Practical takeaway: Build a standard bona-fide justification memo template for pledge requests made during sensitive periods — loan sanction letter, financing timeline predating the UPSI, etc. — so the paper trail exists at the time of the transaction, not reconstructed later if questioned.

Q14 — Disclosure value is market value, not loan value

What SEBI clarifies: For disclosure threshold purposes under Chapter III, the value of a pledge/revoke transaction is the market value of the shares on the transaction date — not the loan amount the pledge secures. SEBI's own worked example is direct: shares worth ₹15 lakh pledged against a ₹10 lakh loan are disclosed at ₹15 lakh.

What SEBI intends: Using loan value would let designated persons structure conservative loan-to-value pledges specifically to stay under disclosure thresholds while pledging shares of much higher value. Market value closes that gap and keeps the disclosure threshold tied to the actual securities exposure, which is what the regulation is trying to make visible.

Practical takeaway: When calculating whether a pledge crosses your disclosure threshold, always use the market value of the pledged shares on the transaction date — check this explicitly with anyone in your finance/secretarial team who might default to using the loan amount because that's the figure on the loan documentation.

Q15 — A lender's forced sale of pledged ESOP shares is reported as "invocation," not a separate sale

When a lender sells pledged shares (originally acquired via ESOP, financed by the loan) to recover the loan, this transaction is represented in Form C as an invocation, not as a standalone disposal. This is a narrow but useful classification point for your Form C filing process — it keeps the reporting consistent with how the pledge lifecycle is tracked, rather than introducing a parallel "forced sale" category.

Bottom line for your compliance checklist

  • Treat pledge requests during UPSI possession/window closure as needing documented bona-fide justification, not as a lower-scrutiny category.
  • Always disclose pledge transactions at market value of the pledged shares, not the loan amount.
  • Classify lender-forced sales of pledged shares as "invocation" in Form C.

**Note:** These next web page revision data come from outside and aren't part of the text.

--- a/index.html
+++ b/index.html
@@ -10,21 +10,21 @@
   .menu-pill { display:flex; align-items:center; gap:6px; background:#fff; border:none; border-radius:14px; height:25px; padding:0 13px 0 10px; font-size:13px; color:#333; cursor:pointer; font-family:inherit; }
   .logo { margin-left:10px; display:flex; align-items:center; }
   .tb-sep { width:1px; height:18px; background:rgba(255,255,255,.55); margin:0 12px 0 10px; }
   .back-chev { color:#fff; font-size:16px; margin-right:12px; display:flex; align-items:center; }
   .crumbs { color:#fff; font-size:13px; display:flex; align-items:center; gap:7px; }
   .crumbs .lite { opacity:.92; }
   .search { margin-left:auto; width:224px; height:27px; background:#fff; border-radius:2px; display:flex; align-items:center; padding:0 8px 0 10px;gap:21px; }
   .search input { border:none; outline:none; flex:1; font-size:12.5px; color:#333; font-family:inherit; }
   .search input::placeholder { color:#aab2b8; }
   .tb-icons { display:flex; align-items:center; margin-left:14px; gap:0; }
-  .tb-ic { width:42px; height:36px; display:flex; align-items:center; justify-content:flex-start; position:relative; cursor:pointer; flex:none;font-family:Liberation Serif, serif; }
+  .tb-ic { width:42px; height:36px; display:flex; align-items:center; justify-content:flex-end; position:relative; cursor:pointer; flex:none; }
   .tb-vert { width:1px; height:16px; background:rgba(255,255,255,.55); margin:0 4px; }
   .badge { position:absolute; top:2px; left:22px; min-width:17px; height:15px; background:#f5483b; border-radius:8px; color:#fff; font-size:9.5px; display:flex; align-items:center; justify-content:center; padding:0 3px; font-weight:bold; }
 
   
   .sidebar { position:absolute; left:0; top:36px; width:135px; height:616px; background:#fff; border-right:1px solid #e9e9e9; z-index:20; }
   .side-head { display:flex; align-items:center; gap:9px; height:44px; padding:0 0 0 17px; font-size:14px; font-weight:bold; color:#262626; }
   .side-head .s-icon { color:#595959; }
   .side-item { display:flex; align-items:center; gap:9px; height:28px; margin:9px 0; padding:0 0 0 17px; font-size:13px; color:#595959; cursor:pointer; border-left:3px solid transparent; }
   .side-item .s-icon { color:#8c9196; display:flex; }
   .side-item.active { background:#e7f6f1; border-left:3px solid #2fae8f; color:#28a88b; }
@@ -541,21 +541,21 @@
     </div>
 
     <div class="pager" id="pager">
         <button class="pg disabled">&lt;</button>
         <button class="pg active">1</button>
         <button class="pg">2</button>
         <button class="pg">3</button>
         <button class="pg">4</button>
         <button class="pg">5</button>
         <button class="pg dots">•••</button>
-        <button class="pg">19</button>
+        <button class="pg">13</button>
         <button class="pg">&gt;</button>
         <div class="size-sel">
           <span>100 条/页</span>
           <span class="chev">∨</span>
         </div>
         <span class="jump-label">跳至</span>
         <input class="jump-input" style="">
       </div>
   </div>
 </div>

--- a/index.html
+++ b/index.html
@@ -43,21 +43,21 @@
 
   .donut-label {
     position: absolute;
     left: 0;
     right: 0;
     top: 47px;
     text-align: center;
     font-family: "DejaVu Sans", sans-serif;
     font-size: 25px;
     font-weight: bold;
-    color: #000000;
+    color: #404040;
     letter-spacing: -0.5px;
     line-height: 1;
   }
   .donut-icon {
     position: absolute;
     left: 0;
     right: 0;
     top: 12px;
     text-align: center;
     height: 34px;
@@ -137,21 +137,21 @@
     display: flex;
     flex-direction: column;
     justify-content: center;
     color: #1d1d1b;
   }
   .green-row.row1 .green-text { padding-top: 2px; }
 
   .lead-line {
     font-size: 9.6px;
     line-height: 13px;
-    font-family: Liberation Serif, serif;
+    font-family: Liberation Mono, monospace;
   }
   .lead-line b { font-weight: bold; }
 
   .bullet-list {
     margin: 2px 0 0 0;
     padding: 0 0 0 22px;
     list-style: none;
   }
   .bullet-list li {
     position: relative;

This article interprets SEBI's published FAQ for general informational purposes and reflects our reading of the source document as of the date of publication. It is not legal advice and should not be treated as a substitute for the actual text of the PIT Regulations, applicable circulars, or advice from a qualified professional. Readers should independently verify current requirements against SEBI's website before acting.